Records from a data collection

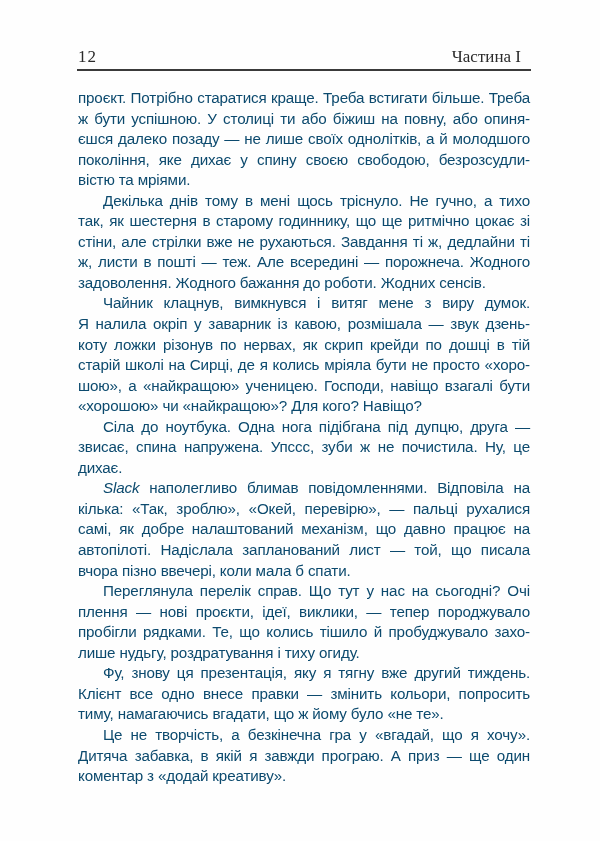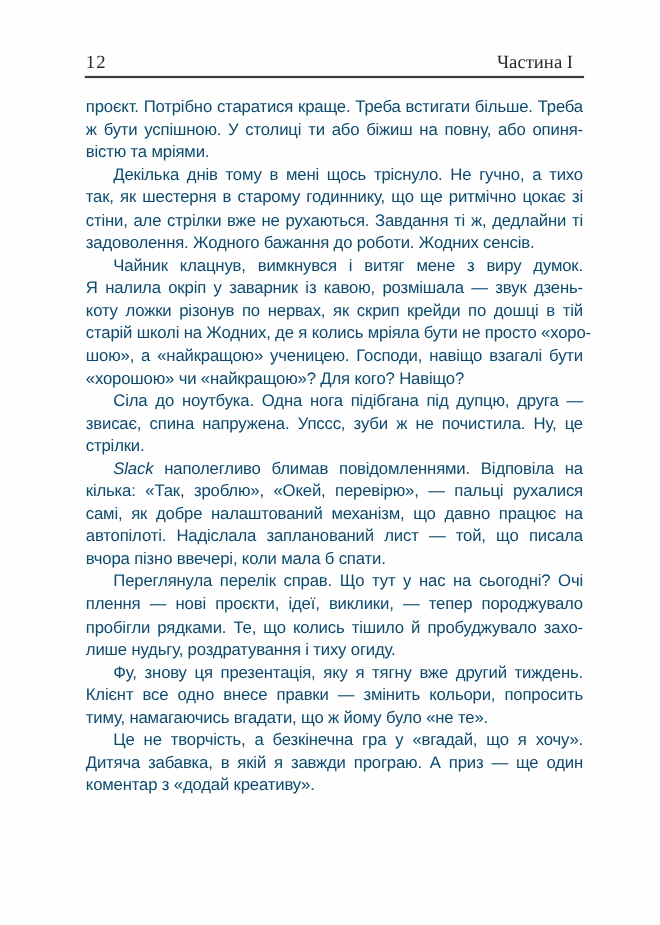"єшся далеко позаду — не" span.line { html: none -> <span>єшся далеко позаду — не лише своїх однолітків, а й молодшого</span> }
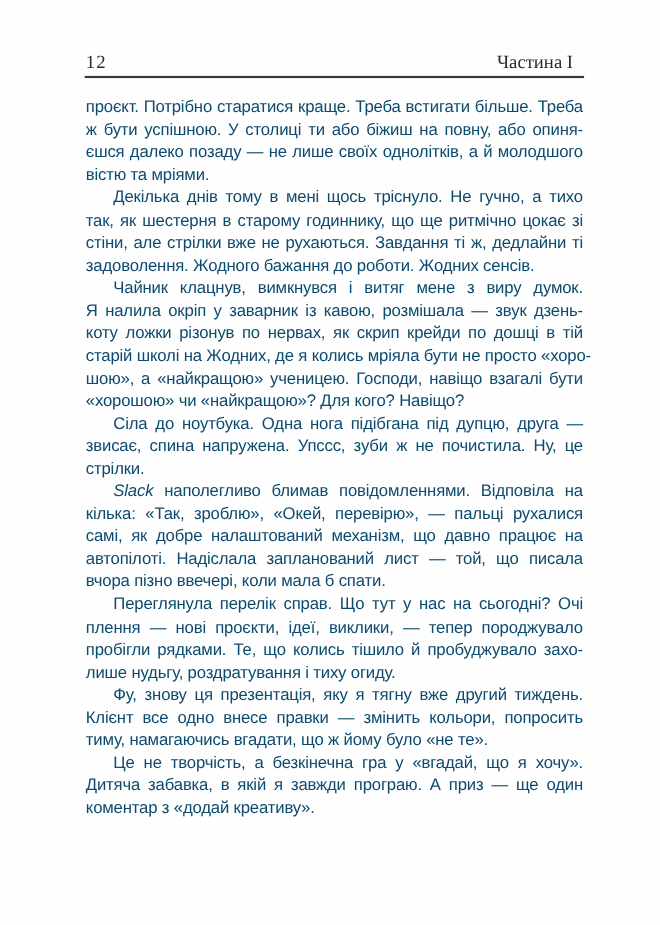"покоління, яке дихає у спину" span.line { html: none -> <span>покоління, яке дихає у спину своєю свободою, безрозсудли-</span> }
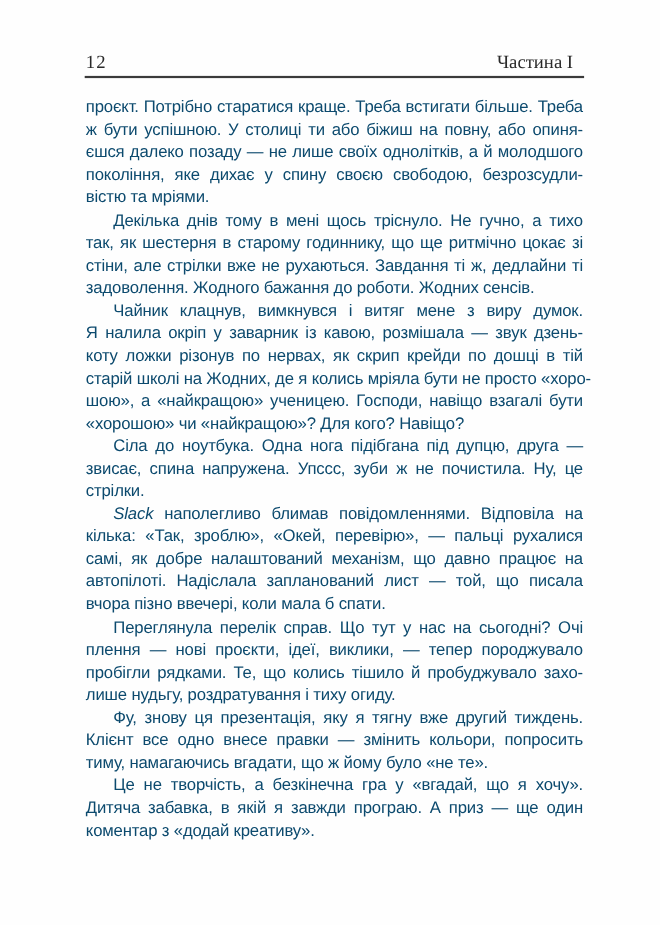"ж, листи в пошті —" span.line { html: none -> <span>ж, листи в пошті — теж. Але всередині — порожнеча. Жодного</span> }
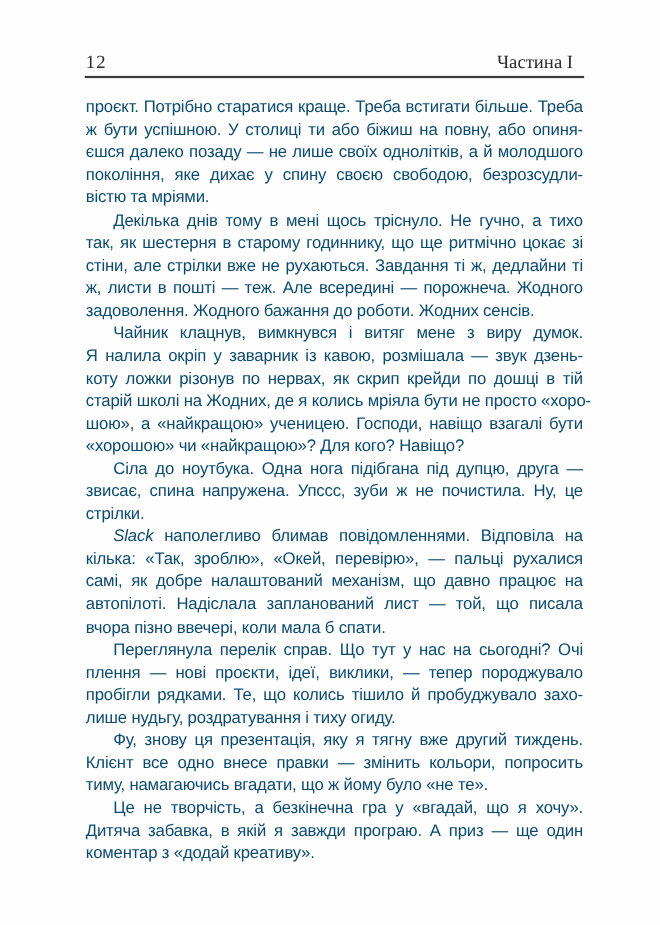"старій школі на Жодних, де" span.line { text: Жодних -> Сирці }
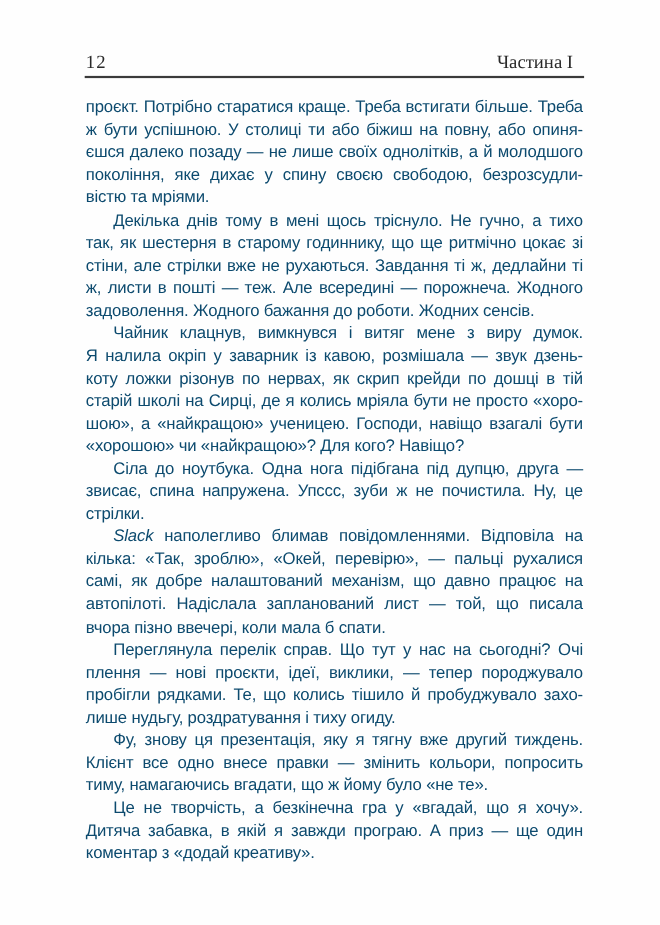"стрілки." span.line { text: стрілки -> дихає }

# ACTIVITY:
Return every entry above exactly as written, with no pictures included.

# THE COMPLETED TASK:
"єшся далеко позаду — не" span.line { html: none -> <span>єшся далеко позаду — не лише своїх однолітків, а й молодшого</span> }
"покоління, яке дихає у спину" span.line { html: none -> <span>покоління, яке дихає у спину своєю свободою, безрозсудли-</span> }
"ж, листи в пошті —" span.line { html: none -> <span>ж, листи в пошті — теж. Але всередині — порожнеча. Жодного</span> }
"старій школі на Жодних, де" span.line { text: Жодних -> Сирці }
"стрілки." span.line { text: стрілки -> дихає }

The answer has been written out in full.